Mam w miarę prezentacje, sklecam w całość ;]
Prezentacje mam z dziedziny językowej.
Więc, ktoś po kolei by mógł napisać co, jak gdzie mam napisać?
w sensie - literatura podmiotu, przedmiotu ?
W sieci patrzałem, to w jednym ludzie umieszczali książki typu "pan Tadeusz" czyli te, n których się opierali.
a w drugim opracowania itp.
- Czyli w pierwszym, jak mam prezentacje o języku reklamy, to mogę umieścić 3 reklamy na których się opieram ? tak/nie
- jeżeli tak - jak mam zapisać np. reklamę prasową/telewizyjną i radiową?
- jak będę głosić swój monolog - mogę im prezentować materiały nie multimedialne? (czyt. podejść, zaprezentować)
- Co mi potrzebne do bibliografii? ISBN jakieś czytałem itp Ktoś by mógł w jedną całość co potrzebuje napisać i bym spisał z biblioteki
- Szukam chętnego kto mi potem oceni całość
Nie umieszczę tutaj na pewno .
Dziękować z góry
bibliografia.
tak
tytuł, wydawnictwo, autora, isbn..
przykład: Różewicz T. Warkoczyk. [W:] Wiersze. Różewicz T. Państ. Instytut Wydawniczy.

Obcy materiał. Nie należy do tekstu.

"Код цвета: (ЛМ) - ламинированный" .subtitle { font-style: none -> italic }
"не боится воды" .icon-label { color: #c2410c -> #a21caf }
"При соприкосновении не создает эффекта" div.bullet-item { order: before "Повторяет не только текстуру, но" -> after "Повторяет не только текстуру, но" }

Warszawa 1988. s. 48. ISBN 8306014650
isbn niekoniecznie ;] spokojnie moze byc bez
Im/...^(.V.)^...Im/
"when you have noone, noone can hurt you" Katatonia
I. Literatura podmiotu
1. Z. Krasiński, Nie-Boska komedia, MEA, Warszawa 2001.
2. S. Żeromski, Przedwiośnie, GREG, Kraków 2001.

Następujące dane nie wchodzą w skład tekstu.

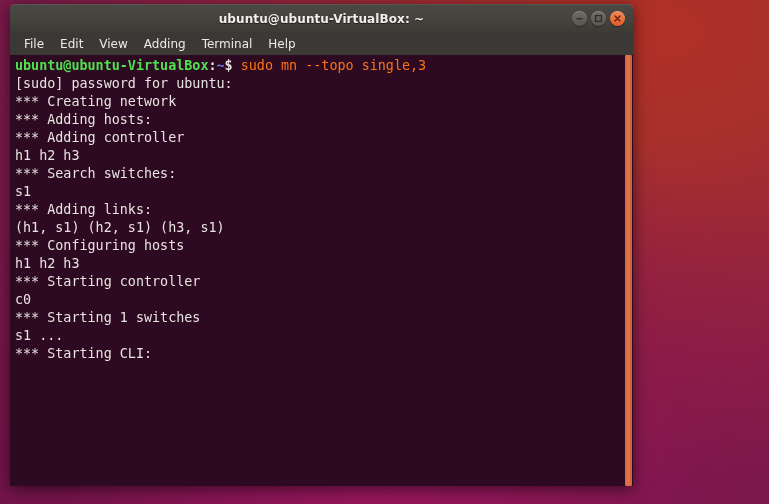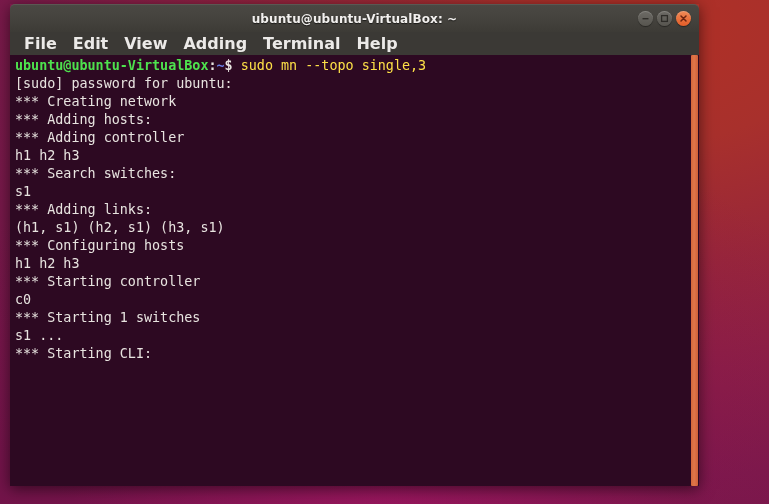"ubuntu@ubuntu-VirtualBox: ~" #window { width: 689px -> 623px }
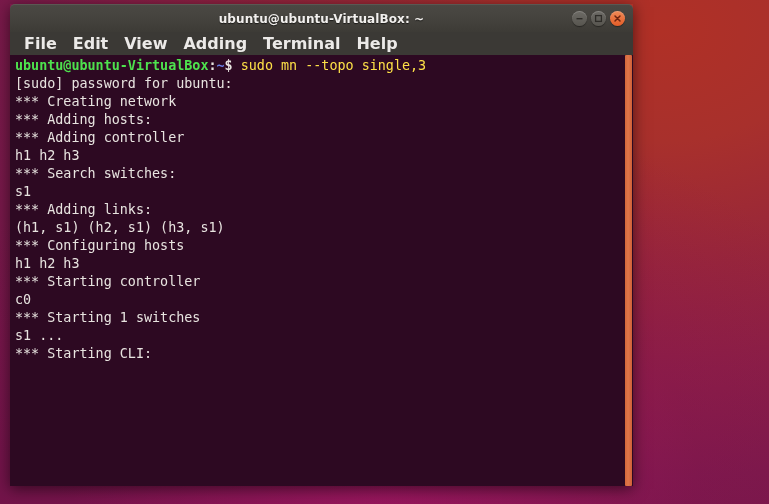"File" .menu-item { font-size: 16px -> 12px; font-weight: bold -> none }
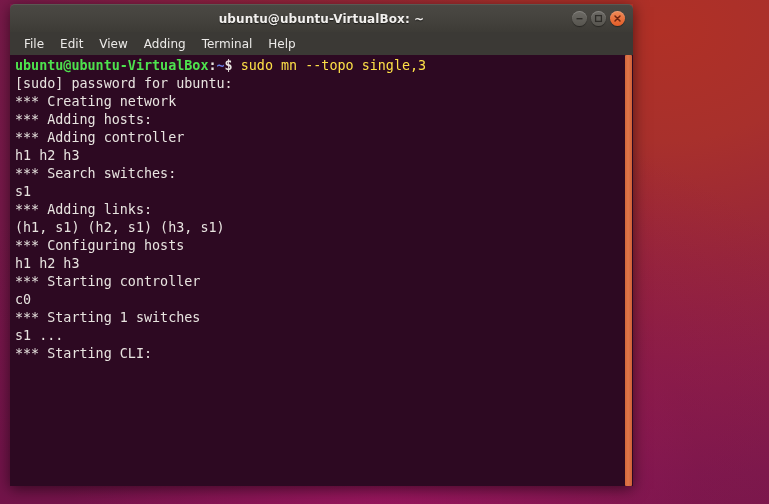"sudo mn --topo single,3" .cmd { color: #fde047 -> #f97316 }
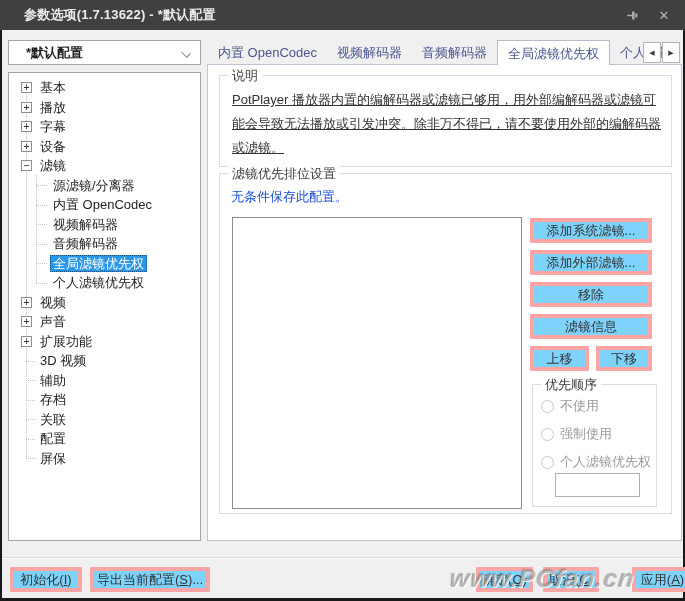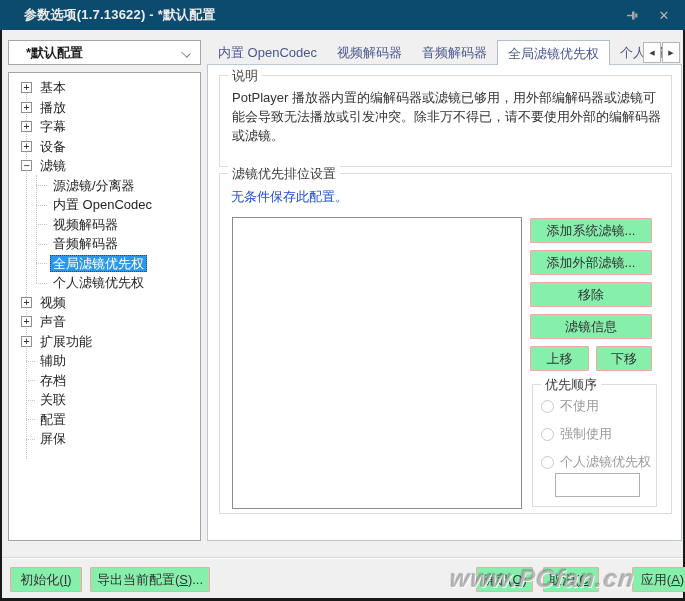"参数选项(1.7.13622) - *默认配置" .titlebar { background: #0c4a6e -> #404040 }
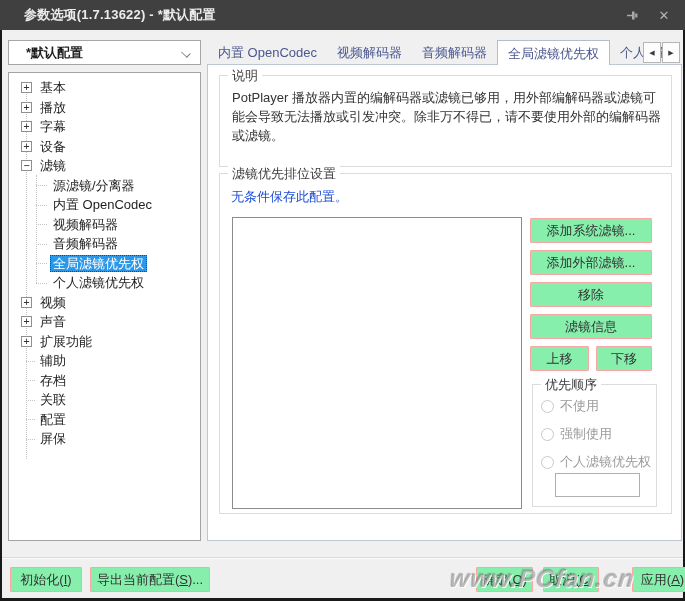"PotPlayer" .desc-text { line-height: 19px -> 24px; text-decoration: none -> underline }
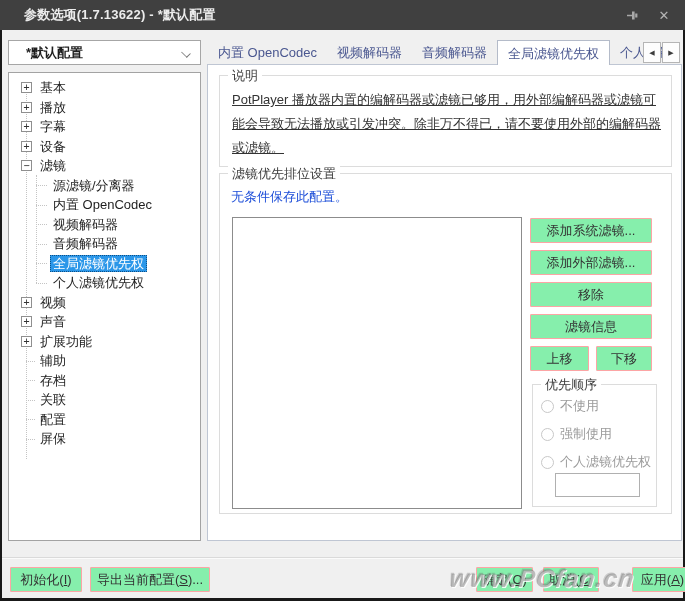"添加系统滤镜..." .btn { background: #86efac -> #7dd3fc; border: 1px solid #fca5a5 -> 4px solid #fca5a5 }
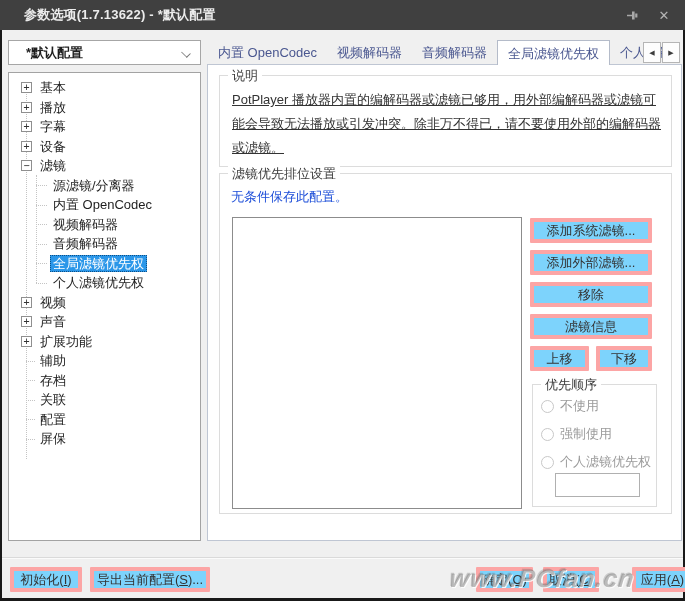"3D 视频" div.trow { html: none -> <div> <span>3D 视频</span> </div> }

3. S.I. Witkiewicz, Szewcy, Zielona Sowa, Kraków 2003.
II. Literatura przedmiotu
1. S. Makowski, Nie-Boska komedia Zygmunta Krasińskiego, WSiP, Warszawa 1991.
2. T. Macios, Opracowanie [w:] S.I. Witkiewicz, Szewcy, Zielona Sowa, Kraków 2003, s. 63-90.
3. A. Krawczyk, Szewcy [w:] Lektury licealisty: dwudziestolecie międzywojenne, Zielona Sowa, Kraków 2002, s.138-147.
4. H. Markiewicz, Przedwiośnie Stefana Żeromskiego, Czytelnik 1965.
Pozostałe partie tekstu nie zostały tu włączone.